[[ DATA FOR THIS TASK, beginning ]]
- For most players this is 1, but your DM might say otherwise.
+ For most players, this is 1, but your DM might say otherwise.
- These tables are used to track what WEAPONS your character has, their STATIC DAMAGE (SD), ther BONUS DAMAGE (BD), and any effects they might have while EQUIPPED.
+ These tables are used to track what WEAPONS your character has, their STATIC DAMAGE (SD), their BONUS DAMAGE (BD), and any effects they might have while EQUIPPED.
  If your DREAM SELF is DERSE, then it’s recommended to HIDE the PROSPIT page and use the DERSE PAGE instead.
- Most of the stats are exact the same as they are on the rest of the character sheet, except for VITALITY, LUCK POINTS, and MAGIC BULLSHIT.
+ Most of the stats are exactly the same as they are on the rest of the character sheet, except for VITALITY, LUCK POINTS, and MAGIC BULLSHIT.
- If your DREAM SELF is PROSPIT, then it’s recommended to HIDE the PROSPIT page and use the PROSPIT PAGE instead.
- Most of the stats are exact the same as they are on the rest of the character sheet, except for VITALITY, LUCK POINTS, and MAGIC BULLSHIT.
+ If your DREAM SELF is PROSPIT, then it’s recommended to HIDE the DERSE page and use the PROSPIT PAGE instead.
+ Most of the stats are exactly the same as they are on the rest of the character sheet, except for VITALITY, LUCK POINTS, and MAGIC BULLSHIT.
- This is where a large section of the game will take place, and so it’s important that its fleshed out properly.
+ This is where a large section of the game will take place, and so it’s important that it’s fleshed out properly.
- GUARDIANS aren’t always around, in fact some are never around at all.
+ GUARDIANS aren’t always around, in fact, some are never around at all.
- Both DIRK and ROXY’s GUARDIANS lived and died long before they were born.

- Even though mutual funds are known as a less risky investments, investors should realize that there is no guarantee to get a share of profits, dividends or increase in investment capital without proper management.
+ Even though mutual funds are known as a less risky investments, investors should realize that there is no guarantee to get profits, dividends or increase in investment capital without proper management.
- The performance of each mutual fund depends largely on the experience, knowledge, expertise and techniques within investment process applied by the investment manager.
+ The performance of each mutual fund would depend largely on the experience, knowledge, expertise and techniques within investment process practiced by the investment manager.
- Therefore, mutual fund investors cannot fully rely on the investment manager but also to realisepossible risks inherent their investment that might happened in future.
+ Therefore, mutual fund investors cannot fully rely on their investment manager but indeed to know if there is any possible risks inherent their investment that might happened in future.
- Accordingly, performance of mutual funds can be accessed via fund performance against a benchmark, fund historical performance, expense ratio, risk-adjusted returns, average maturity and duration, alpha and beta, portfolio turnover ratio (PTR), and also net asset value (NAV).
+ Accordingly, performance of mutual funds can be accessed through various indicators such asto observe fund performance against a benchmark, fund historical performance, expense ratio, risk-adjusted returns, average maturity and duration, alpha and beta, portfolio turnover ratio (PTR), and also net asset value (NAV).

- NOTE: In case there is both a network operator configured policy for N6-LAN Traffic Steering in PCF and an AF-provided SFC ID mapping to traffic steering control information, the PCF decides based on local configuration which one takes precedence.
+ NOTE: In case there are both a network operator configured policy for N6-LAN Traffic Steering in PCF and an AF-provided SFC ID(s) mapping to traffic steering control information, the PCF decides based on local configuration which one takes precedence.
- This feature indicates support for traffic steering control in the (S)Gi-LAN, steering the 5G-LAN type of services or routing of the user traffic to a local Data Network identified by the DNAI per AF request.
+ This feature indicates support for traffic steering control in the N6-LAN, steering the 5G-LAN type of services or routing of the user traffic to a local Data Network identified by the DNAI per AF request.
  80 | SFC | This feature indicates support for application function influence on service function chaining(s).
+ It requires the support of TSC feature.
[[ DATA FOR THIS TASK, end ]]
ACTION ITEM:
Output the listing above exactly as it appears.

WRITTEN SOLUTION:
- For most players this is 1, but your DM might say otherwise.
+ For most players, this is 1, but your DM might say otherwise.
- These tables are used to track what WEAPONS your character has, their STATIC DAMAGE (SD), ther BONUS DAMAGE (BD), and any effects they might have while EQUIPPED.
+ These tables are used to track what WEAPONS your character has, their STATIC DAMAGE (SD), their BONUS DAMAGE (BD), and any effects they might have while EQUIPPED.
  If your DREAM SELF is DERSE, then it’s recommended to HIDE the PROSPIT page and use the DERSE PAGE instead.
- Most of the stats are exact the same as they are on the rest of the character sheet, except for VITALITY, LUCK POINTS, and MAGIC BULLSHIT.
+ Most of the stats are exactly the same as they are on the rest of the character sheet, except for VITALITY, LUCK POINTS, and MAGIC BULLSHIT.
- If your DREAM SELF is PROSPIT, then it’s recommended to HIDE the PROSPIT page and use the PROSPIT PAGE instead.
- Most of the stats are exact the same as they are on the rest of the character sheet, except for VITALITY, LUCK POINTS, and MAGIC BULLSHIT.
+ If your DREAM SELF is PROSPIT, then it’s recommended to HIDE the DERSE page and use the PROSPIT PAGE instead.
+ Most of the stats are exactly the same as they are on the rest of the character sheet, except for VITALITY, LUCK POINTS, and MAGIC BULLSHIT.
- This is where a large section of the game will take place, and so it’s important that its fleshed out properly.
+ This is where a large section of the game will take place, and so it’s important that it’s fleshed out properly.
- GUARDIANS aren’t always around, in fact some are never around at all.
+ GUARDIANS aren’t always around, in fact, some are never around at all.
- Both DIRK and ROXY’s GUARDIANS lived and died long before they were born.

- Even though mutual funds are known as a less risky investments, investors should realize that there is no guarantee to get a share of profits, dividends or increase in investment capital without proper management.
+ Even though mutual funds are known as a less risky investments, investors should realize that there is no guarantee to get profits, dividends or increase in investment capital without proper management.
- The performance of each mutual fund depends largely on the experience, knowledge, expertise and techniques within investment process applied by the investment manager.
+ The performance of each mutual fund would depend largely on the experience, knowledge, expertise and techniques within investment process practiced by the investment manager.
- Therefore, mutual fund investors cannot fully rely on the investment manager but also to realisepossible risks inherent their investment that might happened in future.
+ Therefore, mutual fund investors cannot fully rely on their investment manager but indeed to know if there is any possible risks inherent their investment that might happened in future.
- Accordingly, performance of mutual funds can be accessed via fund performance against a benchmark, fund historical performance, expense ratio, risk-adjusted returns, average maturity and duration, alpha and beta, portfolio turnover ratio (PTR), and also net asset value (NAV).
+ Accordingly, performance of mutual funds can be accessed through various indicators such asto observe fund performance against a benchmark, fund historical performance, expense ratio, risk-adjusted returns, average maturity and duration, alpha and beta, portfolio turnover ratio (PTR), and also net asset value (NAV).

- NOTE: In case there is both a network operator configured policy for N6-LAN Traffic Steering in PCF and an AF-provided SFC ID mapping to traffic steering control information, the PCF decides based on local configuration which one takes precedence.
+ NOTE: In case there are both a network operator configured policy for N6-LAN Traffic Steering in PCF and an AF-provided SFC ID(s) mapping to traffic steering control information, the PCF decides based on local configuration which one takes precedence.
- This feature indicates support for traffic steering control in the (S)Gi-LAN, steering the 5G-LAN type of services or routing of the user traffic to a local Data Network identified by the DNAI per AF request.
+ This feature indicates support for traffic steering control in the N6-LAN, steering the 5G-LAN type of services or routing of the user traffic to a local Data Network identified by the DNAI per AF request.
  80 | SFC | This feature indicates support for application function influence on service function chaining(s).
+ It requires the support of TSC feature.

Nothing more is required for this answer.